Benjamin Netanyahu nimmt das Tempo raus. Auf diese Nachricht hatten viele in Israel gewartet. Wieder waren den ganzen Tag und Abend über Zehntausende auf den Straßen, um gegen die umstrittene Justizreform zu protestieren.
Die Proteste hatten sich noch einmal verschärft, weil Netanyahu tags zuvor den Verteidigungsminister gefeuert hatte, der einen Stopp der Reform gefordert hatte. Außerdem hatte die Regierungskoalition eigentlich geplant, in dieser Woche vor der Parlamentspause entscheidende Teile der Reform durchs Plenum zu bringen. Erst am Abend gab Netanyahu seine Erklärung ab.
"Wenn die Möglichkeit besteht, einen Bürgerkrieg durch einen Dialog zu verhindern, nehme ich als Premierminister die Auszeit für einen Dialog", so Netanyahu.
Gleichzeitig machte er aber deutlich: "Wir bestehen auf der Notwendigkeit, Korrekturen am Rechtssystem vorzunehmen und werden die Gelegenheit geben, diese in einem breiten Einvernehmen zu erreichen. Und aus dieser nationalen Verantwortung heraus habe ich entschieden, die zweite und dritte Lesung des Gesetzespakets in dieser Sitzungsperiode auszusetzen."
Opposition reagiert frostig
Damit ist noch nicht gesagt, ob es auch inhaltliche Zugeständnisse geben wird - oder ob Netanyahu nur auf Zeit spielt. Er kündigte an, das Gespräch mit der Opposition suchen zu wollen, um mehr Akzeptanz für die Reform zu erreichen. Doch Ankündigungen dieser Art hat es in der Vergangenheit schon öfter gegeben. Justizminister Levin wird in israelischen Medien mit den Worten zitiert: "Wir müssen smart sein - wir bringen die Reform später durch."
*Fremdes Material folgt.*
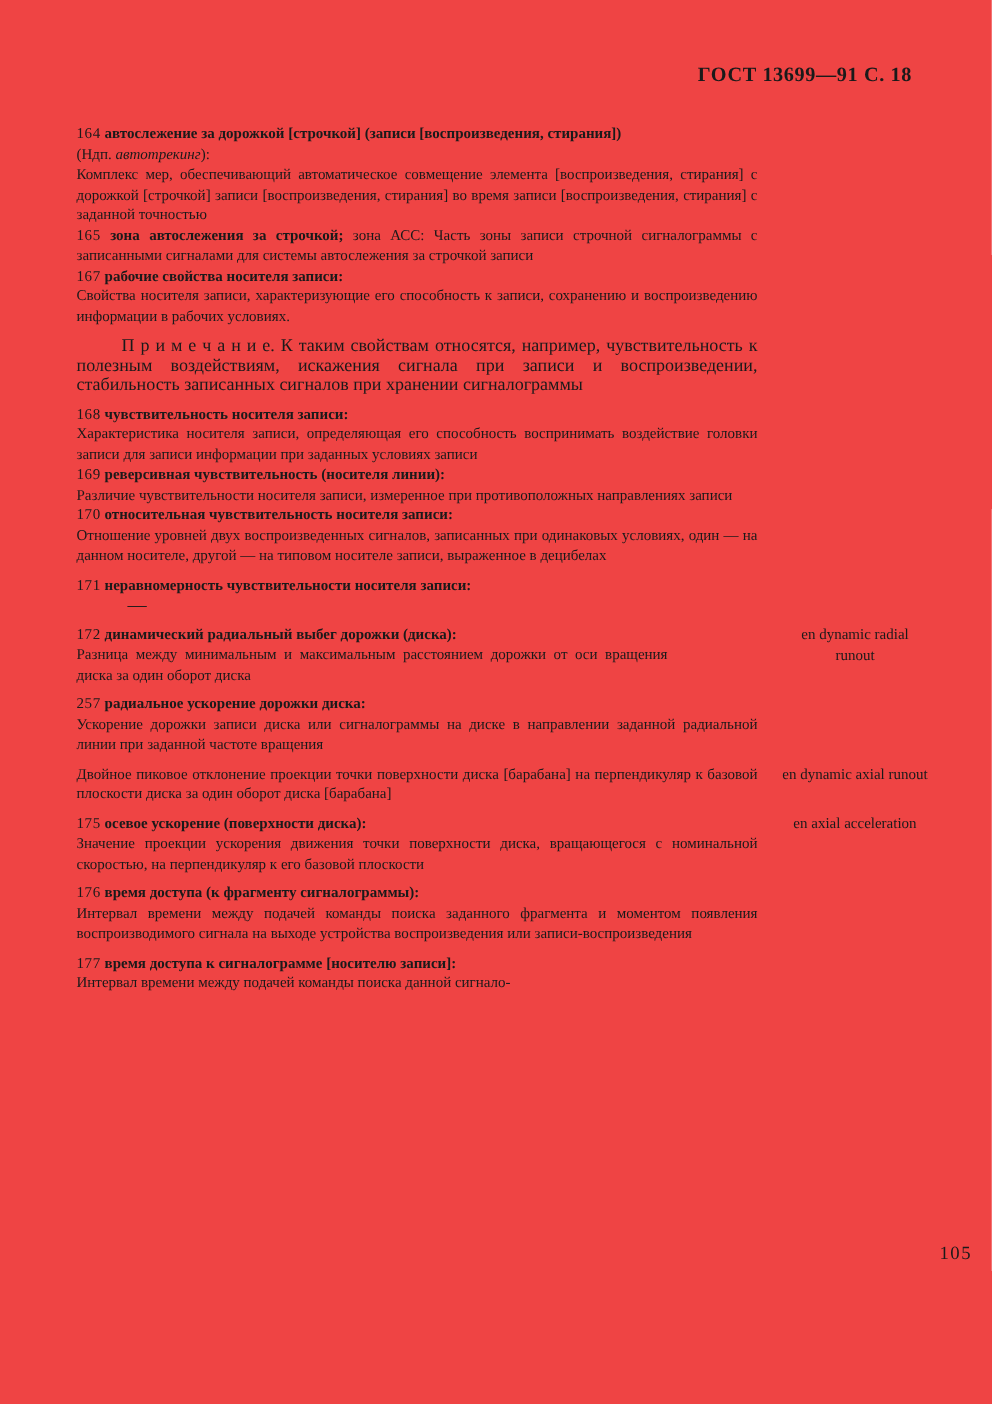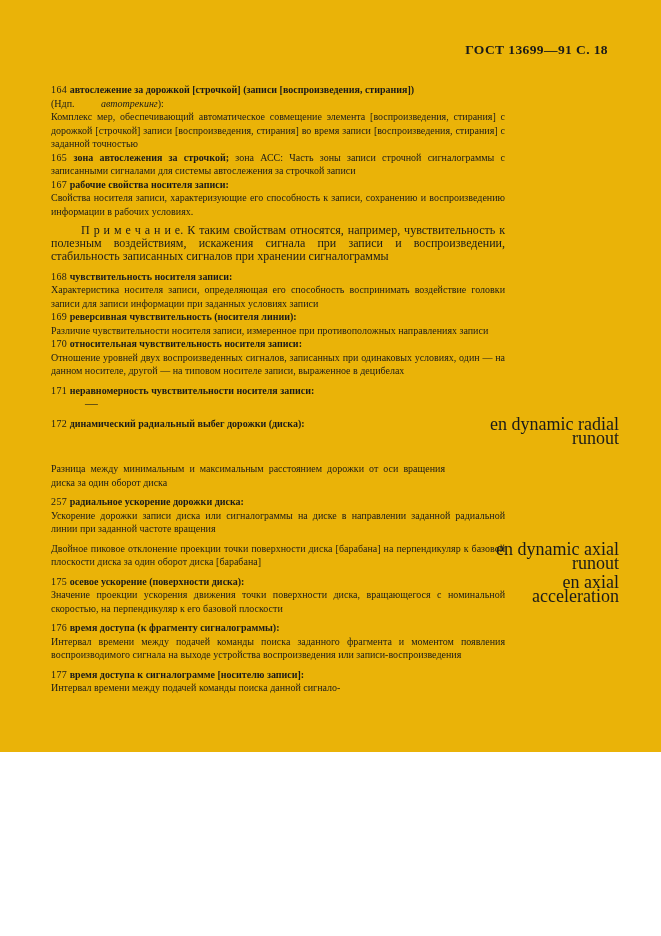--- a/index.html
+++ b/index.html
@@ -12,8 +12,8 @@
   .page {
     position: relative;
     width: 661px;
-    height: 752px;
-    background: #eab308;
+    height: 936px;
+    background: #ef4444;
     overflow: hidden;
     font-family: Liberation Serif, serif;
   }

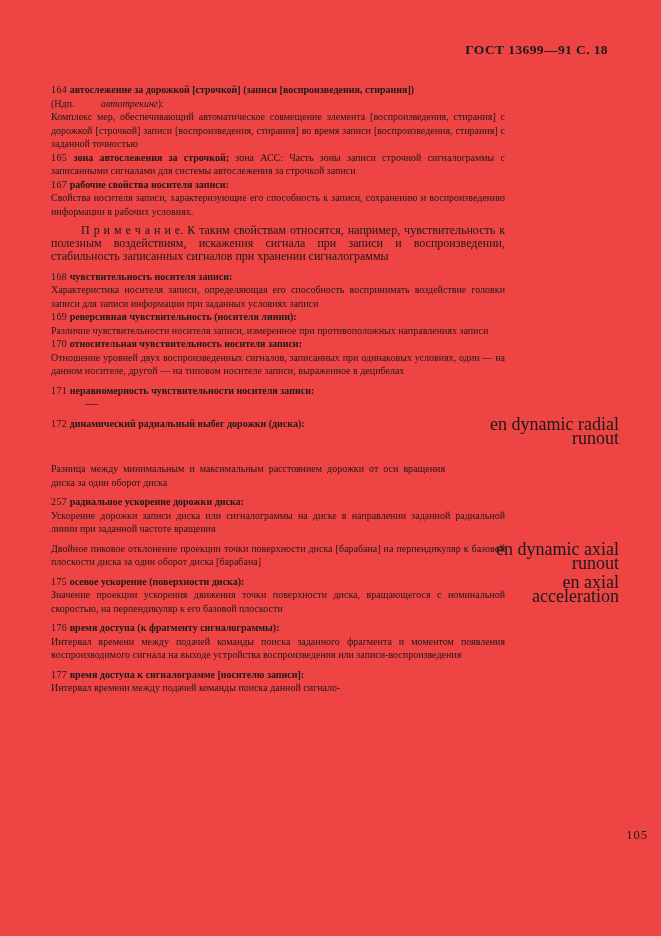--- a/index.html
+++ b/index.html
@@ -39,7 +39,7 @@
   }
   .num { font-weight: 400; letter-spacing: 0.4px; }
   b { font-weight: 700; }
-  i { font-style: italic; margin-left: 24px; }
+  i { font-style: italic; }
   .entry { position: relative; }
   .mt { margin-top: 6px; }
   .def-narrow { width: 394px; margin-top: 32px; }

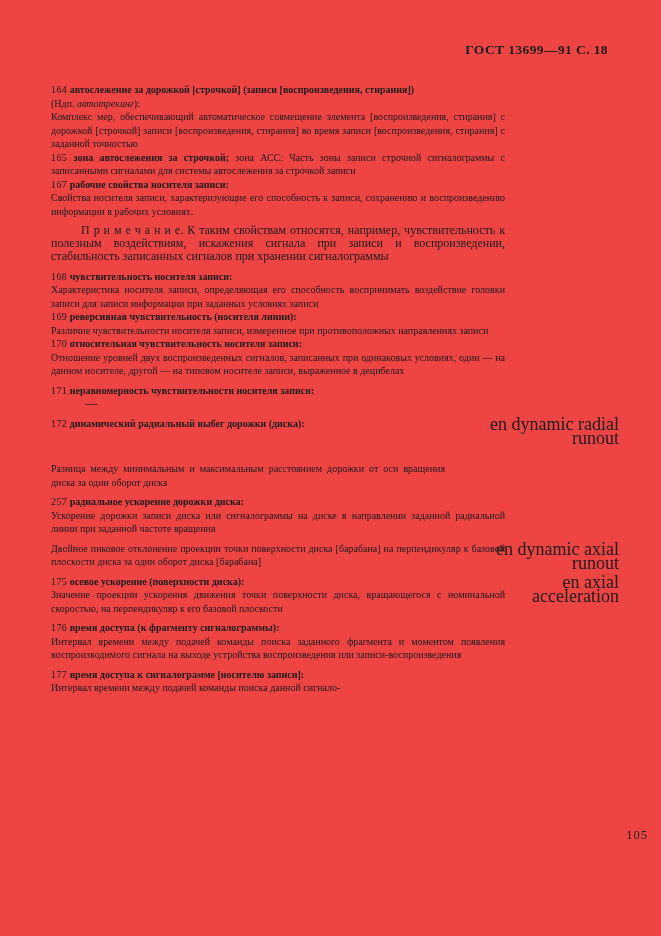--- a/index.html
+++ b/index.html
@@ -45,13 +45,13 @@
   .def-narrow { width: 394px; margin-top: 32px; }
   .en {
     position: absolute;
-    left: 422px;
+    left: 446px;
     top: 0;
     width: 146px;
-    font-size: 18px;
+    font-size: 10px;
     line-height: 14.5px;
     white-space: pre-line;
-    text-align: right;
+    text-align: center;
   }
   .note {
     margin: 6px 0 6px 0;

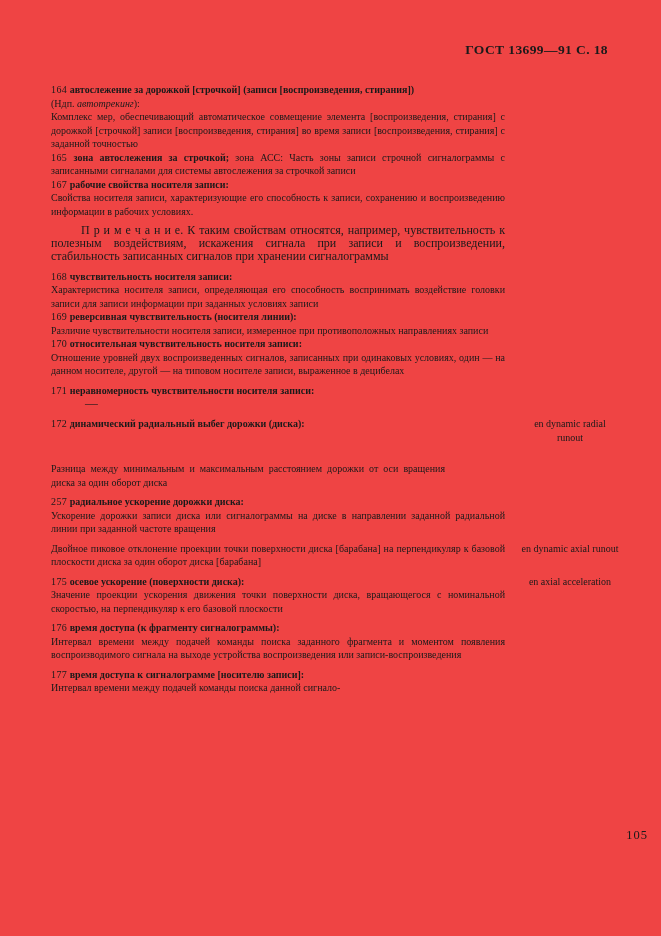--- a/index.html
+++ b/index.html
@@ -42,7 +42,7 @@
   i { font-style: italic; }
   .entry { position: relative; }
   .mt { margin-top: 6px; }
-  .def-narrow { width: 394px; margin-top: 32px; }
+  .def-narrow { width: 394px; }
   .en {
     position: absolute;
     left: 446px;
Entsprechend frostig reagierte Oppositionsführer Yair Lapid:
Wenn Netanyahu versucht, uns auszutricksen, wird er wieder viele patriotische Israelis vorfinden, die entschieden für unsere Demokratie kämpfen werden. Andererseits: Wenn die Regierung zu einem wirklichen und fairen Dialog bereit ist, können wir aus diesem Tiefpunkt gestärkt und vereint herausgehen und das zu einem bedeutenden Moment in unserem gemeinsamen Leben machen. Das ist die größte Krise in der Geschichte Israels. Wir sind verpflichtet, sie gemeinsam zu lösen, damit wir hier gemeinsam leben können.
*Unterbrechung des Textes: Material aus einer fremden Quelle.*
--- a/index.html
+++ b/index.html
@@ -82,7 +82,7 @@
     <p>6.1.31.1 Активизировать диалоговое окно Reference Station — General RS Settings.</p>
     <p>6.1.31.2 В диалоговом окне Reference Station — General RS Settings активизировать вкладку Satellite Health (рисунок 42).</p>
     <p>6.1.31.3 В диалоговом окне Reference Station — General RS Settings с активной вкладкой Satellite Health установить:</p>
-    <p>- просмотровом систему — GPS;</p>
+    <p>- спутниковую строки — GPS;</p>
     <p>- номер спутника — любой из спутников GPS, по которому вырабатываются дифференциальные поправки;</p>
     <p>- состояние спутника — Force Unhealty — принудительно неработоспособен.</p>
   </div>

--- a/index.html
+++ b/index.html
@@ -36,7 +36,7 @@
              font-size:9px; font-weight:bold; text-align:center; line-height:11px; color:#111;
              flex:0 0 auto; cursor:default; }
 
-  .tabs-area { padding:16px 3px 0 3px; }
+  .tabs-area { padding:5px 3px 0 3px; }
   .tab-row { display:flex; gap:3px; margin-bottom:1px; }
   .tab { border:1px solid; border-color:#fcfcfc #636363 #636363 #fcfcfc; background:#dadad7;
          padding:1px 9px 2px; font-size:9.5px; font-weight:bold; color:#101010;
Rechtsextremer Minister Ben Gvir droht mit Rücktritt
Erstmals in den 13 langen Wochen des Protests hatte die Regierung auch Anhänger der Reform zu Tausenden auf die Straßen gebracht. In Jerusalem trat unter anderem Itamar Ben Gvir auf, der rechtsextreme Minister für Nationale Sicherheit. Er hatte Benjamin Netanyahu mit Rücktritt gedroht. Auch weil noch weitere Verhandlungen mit ihm nötig waren, ließ Netanyahus Erklärung auf sich warten.
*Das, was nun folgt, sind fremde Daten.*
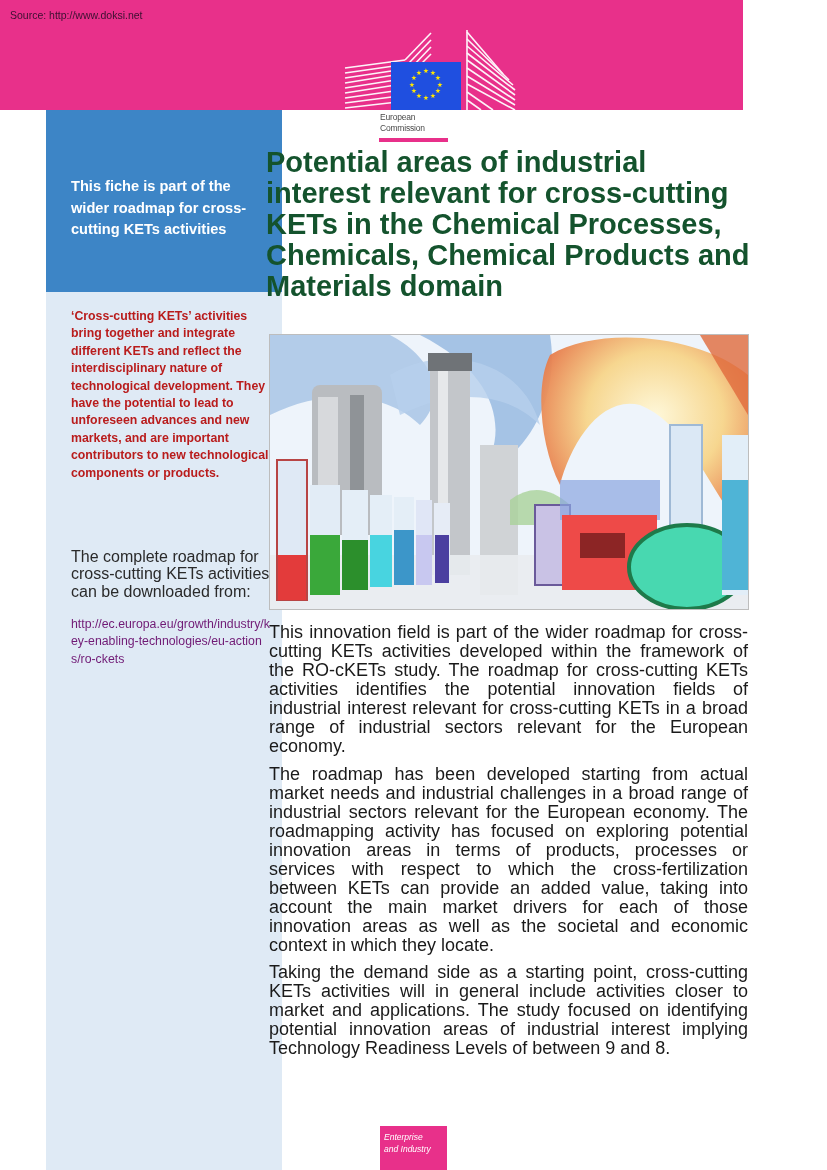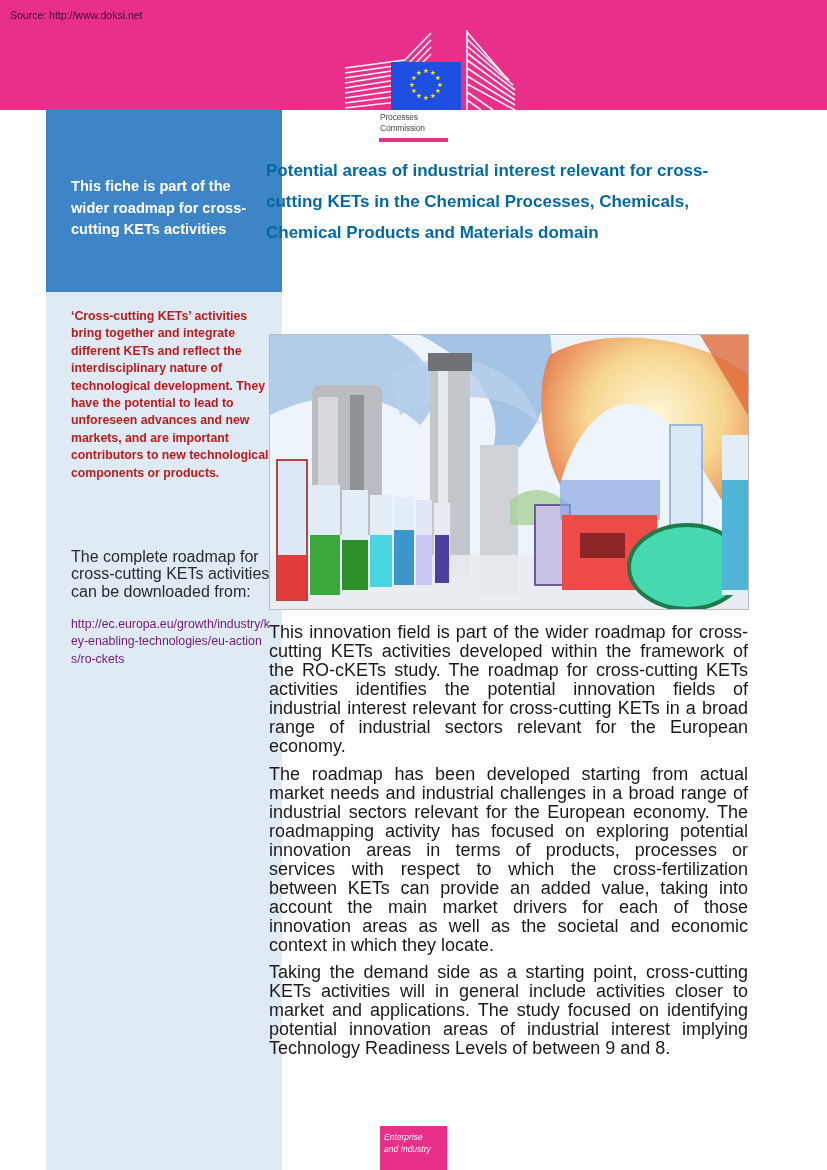--- a/index.html
+++ b/index.html
@@ -6,7 +6,7 @@
     html, body { width: 827px; height: 1170px; background: #ffffff; overflow: hidden; }
     body { position: relative; font-family: "Liberation Sans", sans-serif; }
 
-    .header { position: absolute; left: 0; top: 0; width: 827px; height: 110px; background: #E8308A; }
+    .header { position: absolute; left: 0; top: 0; width: 743px; height: 110px; background: #E8308A; }
     .source { position: absolute; left: 10px; top: 9px; font-size: 10.5px; color: #3a1030; font-family: "Liberation Sans", sans-serif; }
 
     .logo { position: absolute; left: 343px; top: 28px; width: 180px; height: 116px; }

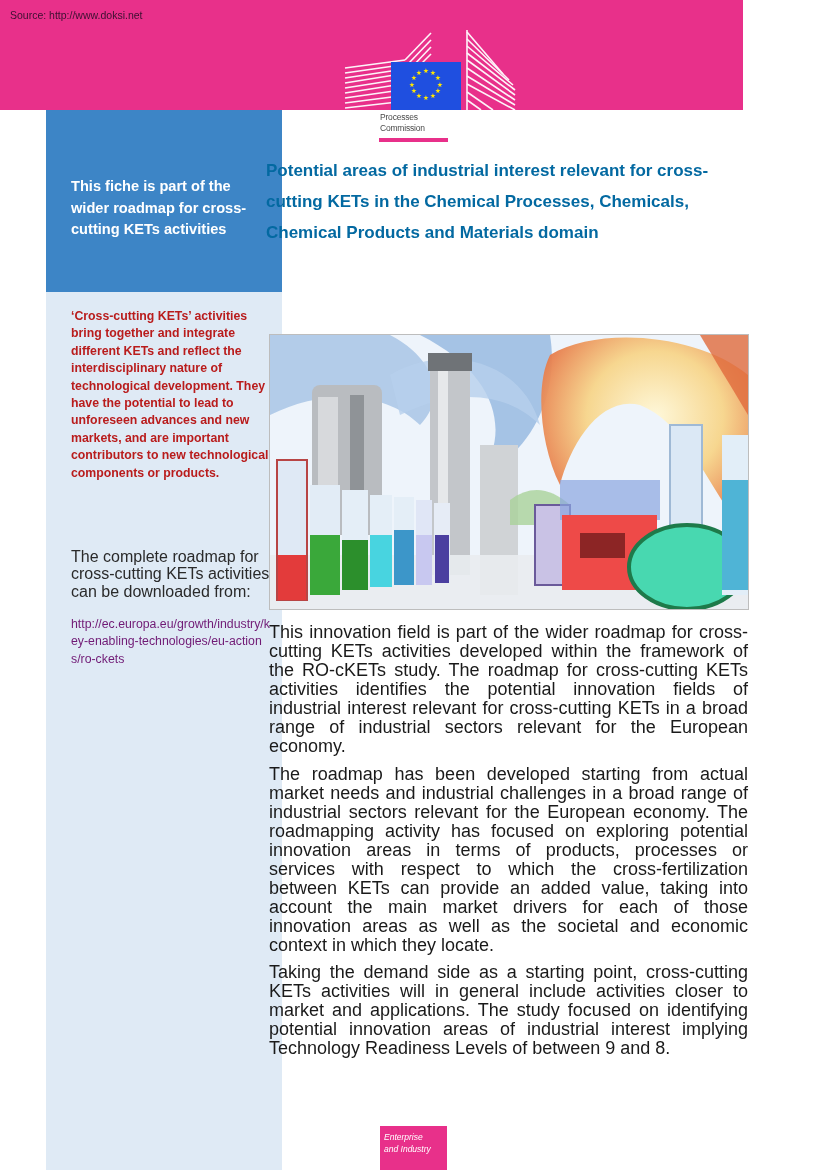--- a/index.html
+++ b/index.html
@@ -88,7 +88,7 @@
     </g>
   </svg>
   <div class="logo-text">
-    <div>Processes</div>
+    <div>European</div>
     <div>Commission</div>
   </div>
   <div class="logo-bar"></div>

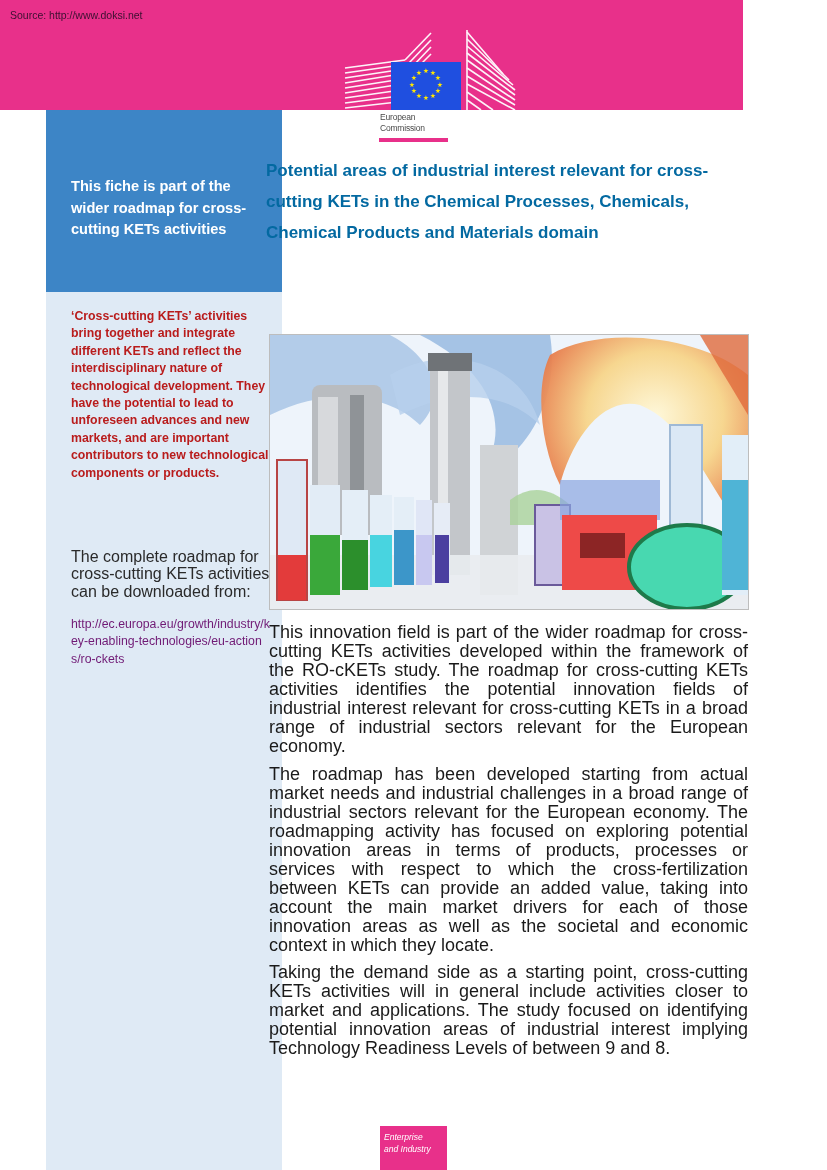--- a/index.html
+++ b/index.html
@@ -21,7 +21,7 @@
     .sidebar-download { position: absolute; left: 25px; top: 438px; width: 205px; color: #2a2a2a; font-size: 16px; line-height: 17.4px; }
     .sidebar-url { position: absolute; left: 25px; top: 506px; width: 200px; color: #701a75; font-size: 12.3px; line-height: 17.4px; word-break: break-all; }
 
-    .title { position: absolute; left: 266px; top: 155px; width: 490px; color: #0369a1; font-weight: bold; font-size: 17px; line-height: 31px; }
+    .title { position: absolute; left: 266px; top: 147px; width: 490px; color: #14532d; font-weight: bold; font-size: 29px; line-height: 31px; }
 
     .hero { position: absolute; left: 269px; top: 334px; width: 480px; height: 276px; border: 1px solid #bdbdbd; background: #f3f7fb; overflow: hidden; }
     .hero svg { display: block; }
Bei der Sitzung der Koalitionsspitzen hatte ich beschlossen, die Koalition zu verlassen, denn ich war und bin der Meinung, dass heute über die Reform abgestimmt werden sollte. Wir dürfen nicht vor den Anarchisten kapitulieren. Dann wurde mir klar: Ich schenke ihnen den Sieg, wenn ich aus der Koalition austrete. Aber sie werden nicht gewinnen! Sie werden nicht gewinnen! Wir werden in der Koalition bleiben und die Reform einfordern.
Ben Gvir darf sich als einer der Gewinner fühlen. Denn noch ist es möglich, dass die Justizreform wie geplant beschlossen wird. Und für seine Zustimmung zum Aufschub bekommt Ben Gvir viel Geld für den Aufbau einer Nationalgarde unter seiner Führung. Er hatte in den letzten Wochen ein härteres Vorgehen gegen Demonstranten angemahnt und ist auch für eine harte Linie gegenüber Palästinensern in den besetzten Gebieten.
Weitere Schritte unklar
Ob die Massenproteste nun an Schwung verlieren, ist noch nicht absehbar und wird von den nächsten Schritten abhängen. Noch am Abend hatte Staatspräsident Izchak Herzog darüber unter anderem mit Benjamin Netanyahu und Yair Lapid beraten.
Später am Abend war es zu Straßenblockaden und einzelnen Ausschreitungen zwischen Protestierenden und der Polizei gekommen. Die Organisatoren der Reformgegner hatten zuvor angekündigt, weiter auf die Straße zu gehen - bis der Gesetzgebungsprozess zu den Akten gelegt wird.